Every "Officer of no color" has been there. You've stopped a car at night for a violation. The windows are tinted to obscure the identity of the driver and when the contact is made it is learned that the person driving is a person of color. The yelling, the invectives, and the charges of racism begin immediately. 
The officer will tell the driver the reason for the stop and even try at times to explain that the windows are tinted and jokingly point out a kangaroo could have been driving and you would not have been able to tell, but it is to no avail. 
In the eyes of the driver he has judged the officer to be a racist even though the officer's intentions were pure. The officer made the stop for the offense of the driver not the color of the driver.
You see, there are many officers out there who are "Officers of no color." 
These officers enforce the law fairly and impartially and they pride themselves on doing so. They are White American Police Officers, African American Police Officers, Native American Police Officers, Asian American Police Officers, and Hispanic American Police Officers. They are simply American Police Officers. 
They are professionals and exhibit fairness in the way they police.

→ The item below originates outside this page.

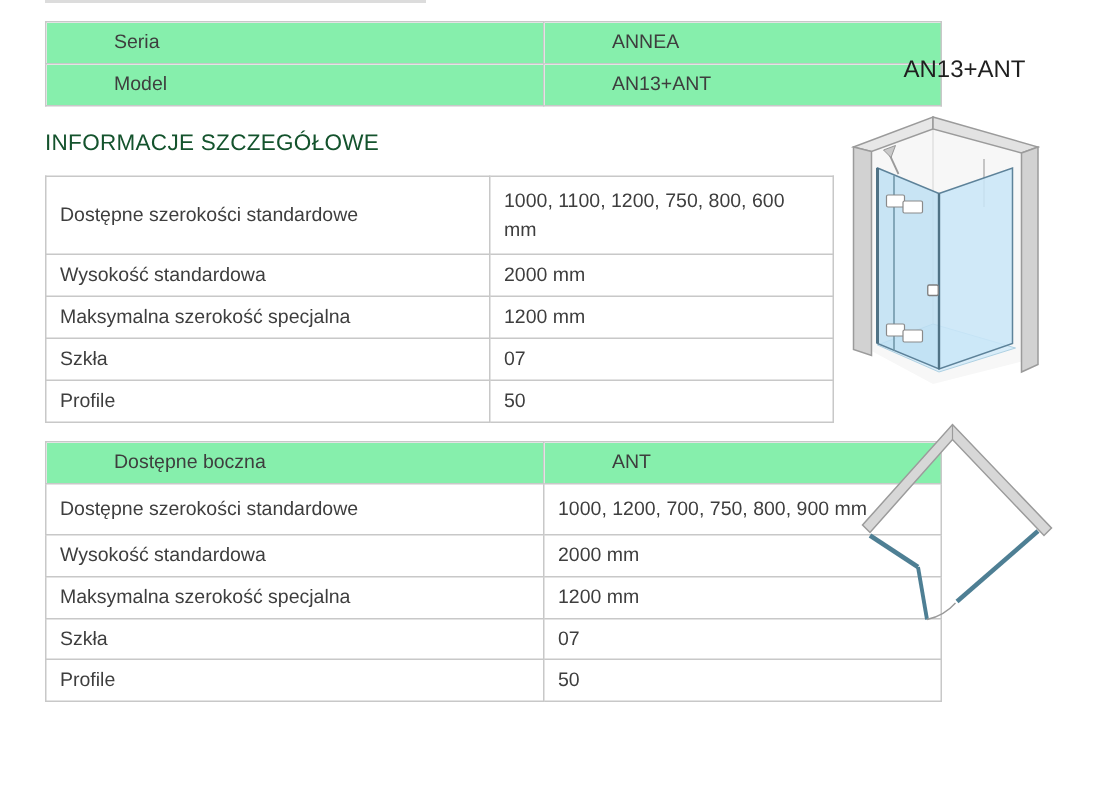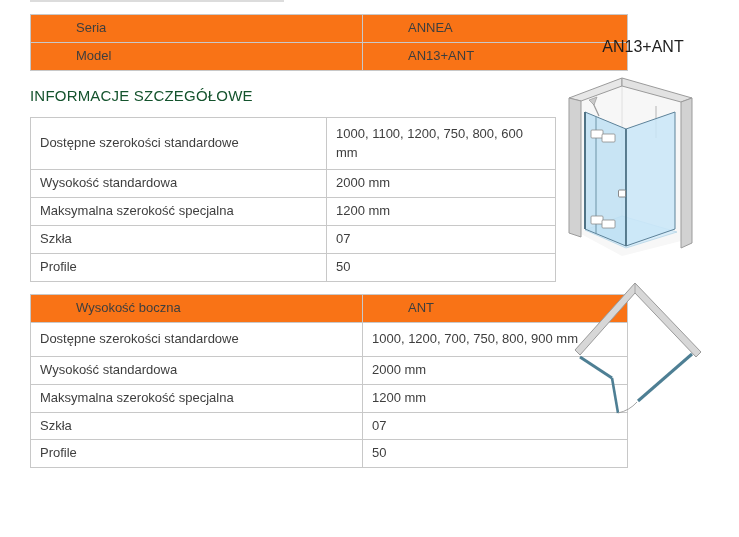"Seria" tr.gray td { background: #f97316 -> #86efac }
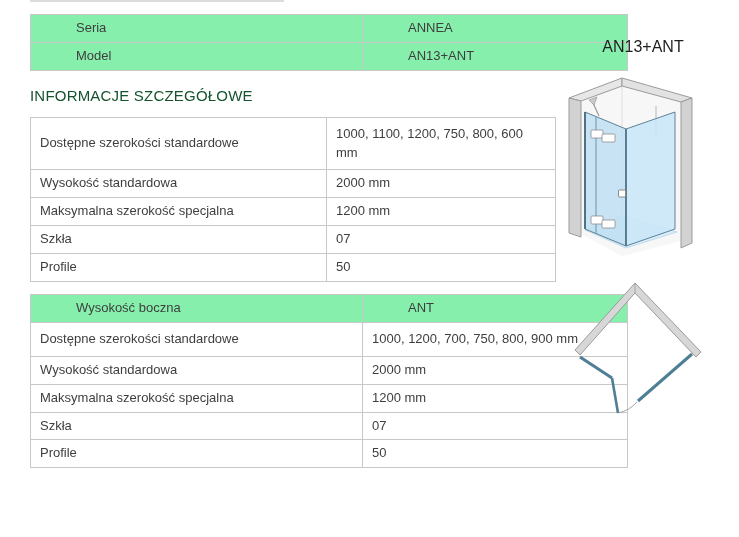"Wysokość boczna" td.c1 { text: Wysokość -> Dostępne }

Full Article: Officer of no color


----------



## Mad-Dog24 (May 31, 2008)

The ONLY color that matters to me is BLUE. You are either one of us or you are not.


----------



## GD (May 2, 2002)

The lastest President Obama opinion displays to us all that we must all band together. As one strong voice we can move miles, with only one voice we move inches.
No we are not all perfect but much more perfect than the people that attempt to ridicule us with their contempt for us.


----------



## Guest (Jul 26, 2009)

Could this headline be any closer to written FELLATIO?



> Telegram.com - A product of the Worcester Telegram & Gazette


 Obama playing *RACE CARD* Texas Hold 'Em should be the headline. 


"This has been ratcheting up, and I obviously helped to contribute ratcheting it up," Obama said of the racial controversy. "I want to make clear that in my choice of words, I think I unfortunately *gave an impression that I was maligning* No. You clearly stated that they acted stupidly. God you fucking enrage me. the Cambridge Police Department and Sgt. Crowley specifically. *And I could've calibrated those words differently. What the fuck does this mean anyway? I calibrate radar, not words. He should calibrate his MOUTH." *


----------



## MikeO (Jul 2, 2008)

A wonderful article. And _that _is the way that it should be. Obama put his foot in his mouth, but that doesn't change the fact that some people will believe what he said and take the comment that the Sgt acted "stupidly" to far. Hats off to the "Officers of no color" There is only a split second to make a decision, but everyone has forever to analyze it and put you under a microscope, no matter what the facts some people only see certain things.


----------